TASK REQUIREMENTS
Check each line of the entries below for the string "still"; copy every line where it appears.

Web interface edit records
===============

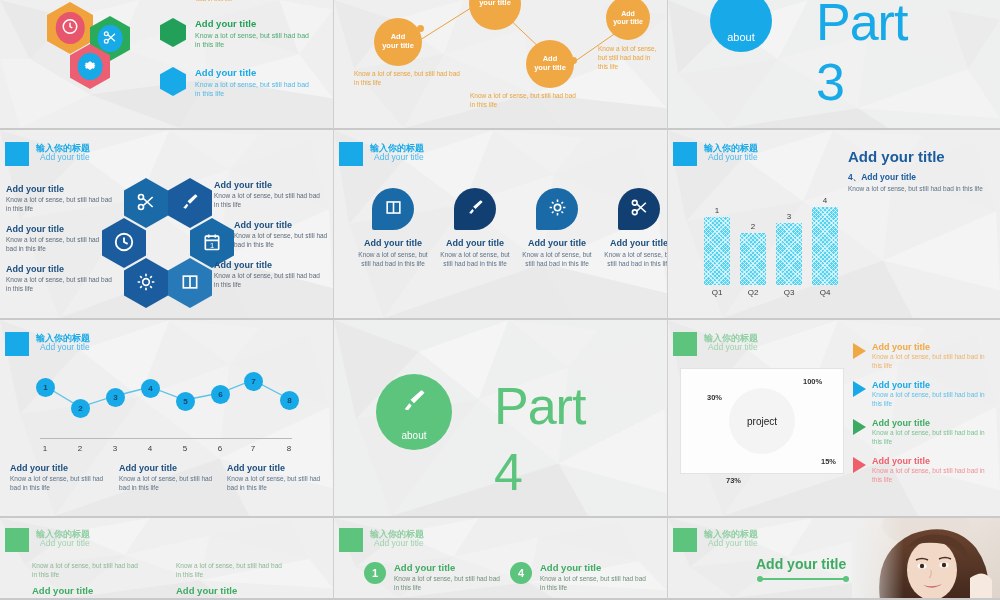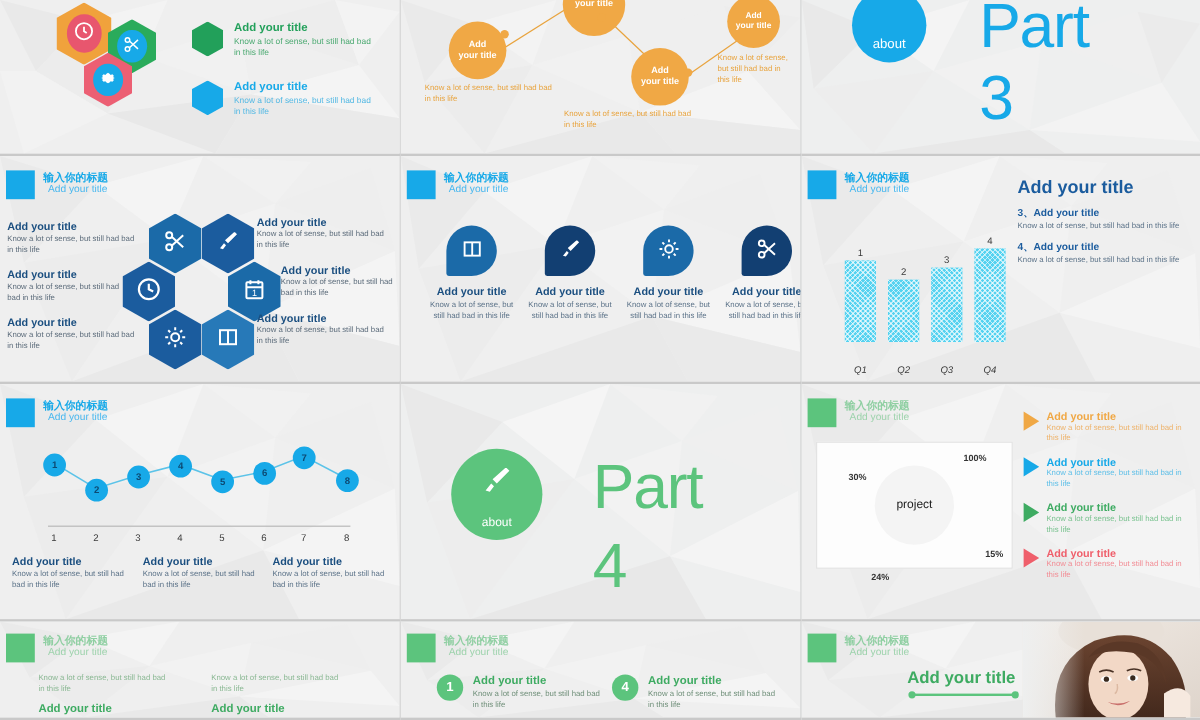--- a/index.html
+++ b/index.html
@@ -91,21 +91,21 @@
   .dcol .desc { font-size:6.5px; color:#5b7288; margin-top:3px; }
 
   
   .bars { position:absolute; display:flex; align-items:flex-end; gap:10px; }
   .barWrap { width:26px; text-align:center; }
   .barVal { font-size:8px; color:#3b3b3b; margin-bottom:2px; }
   .bar { width:26px; background:#55d2f0;
          background-image:
            repeating-linear-gradient(45deg, rgba(255,255,255,.62) 0 1px, transparent 1px 3px),
            repeating-linear-gradient(-45deg, rgba(255,255,255,.62) 0 1px, transparent 1px 3px); }
-  .barCat { font-size:8px; color:#3b3b3b; margin-top:19px;font-style:italic; }
+  .barCat { font-size:8px; color:#3b3b3b; margin-top:3px; }
   .numList { position:absolute; }
   .numList h2 { font-size:15px; color:#1b5c9e; font-weight:bold; margin-bottom:7px; }
   .nItem { margin-bottom:6px; }
   .nItem .ttl { font-size:8.5px; color:#1b5c9e; }
   .nItem .desc { font-size:6.5px; color:#5b7288; margin-top:1px; }
 
   
   .lnode { position:absolute; width:19px; height:19px; border-radius:50%;
            background:#17a9e8; color:#0d4a73; font-size:8px; font-weight:bold;
            display:flex; align-items:center; justify-content:center; }
@@ -511,24 +511,20 @@
         <div class="barWrap">
           <div class="barVal">4</div>
           <div class="bar" style="height:78px;"></div>
           <div class="barCat">Q4</div>
         </div>
       </div>
 
       <div class="numList" style="left:180px; top:18px; width:148px;">
         <h2>Add your title</h2>
         <div class="nItem">
-          <div class="ttl"><span>3、</span><span>Add your title</span></div>
-          <div class="desc">Know a lot of sense, but still had bad in this life</div>
-        </div>
-        <div class="nItem">
           <div class="ttl"><span>4、</span><span>Add your title</span></div>
           <div class="desc">Know a lot of sense, but still had bad in this life</div>
         </div>
       </div>
     </div>
   </div>
 
   <div class="slide">
     <div class="poly">
       <svg viewBox="0 0 334 198" preserveAspectRatio="none">
@@ -657,21 +653,21 @@
         </div>
       </div>
 
       <div class="pieBox" style="left:12px; top:48px; width:164px; height:106px;">
         <div class="pieCircle"></div>
         <div class="pieCenter">project</div>
         <div class="pc" style="left:122px; top:8px;">100%</div>
         <div class="pc" style="left:26px; top:24px;">30%</div>
         <div class="pc" style="left:140px; top:60px;margin-top:28px;">15%</div>
       </div>
-      <div class="pc" style="position:absolute; left:58px; top:156px; font-size:7.5px; color:#333; font-weight:bold;">24%</div>
+      <div class="pc" style="position:absolute; left:58px; top:156px; font-size:7.5px; color:#333; font-weight:bold;">73%</div>
 
       <div class="triRow" style="left:185px; top:22px;">
         <div class="tri" style="border-left-color:#f0a845;"></div>
         <div>
           <div class="ttl" style="color:#f0a845;">Add your title</div>
           <div class="desc" style="color:#eeb36b;">Know a lot of sense, but still had bad in this life</div>
         </div>
       </div>
       <div class="triRow" style="left:185px; top:60px;">
         <div class="tri" style="border-left-color:#17a9e8;"></div>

===============

RESULT FOR THIS TASK
-          <div class="desc">Know a lot of sense, but still had bad in this life</div>
           <div class="desc">Know a lot of sense, but still had bad in this life</div>
           <div class="desc" style="color:#eeb36b;">Know a lot of sense, but still had bad in this life</div>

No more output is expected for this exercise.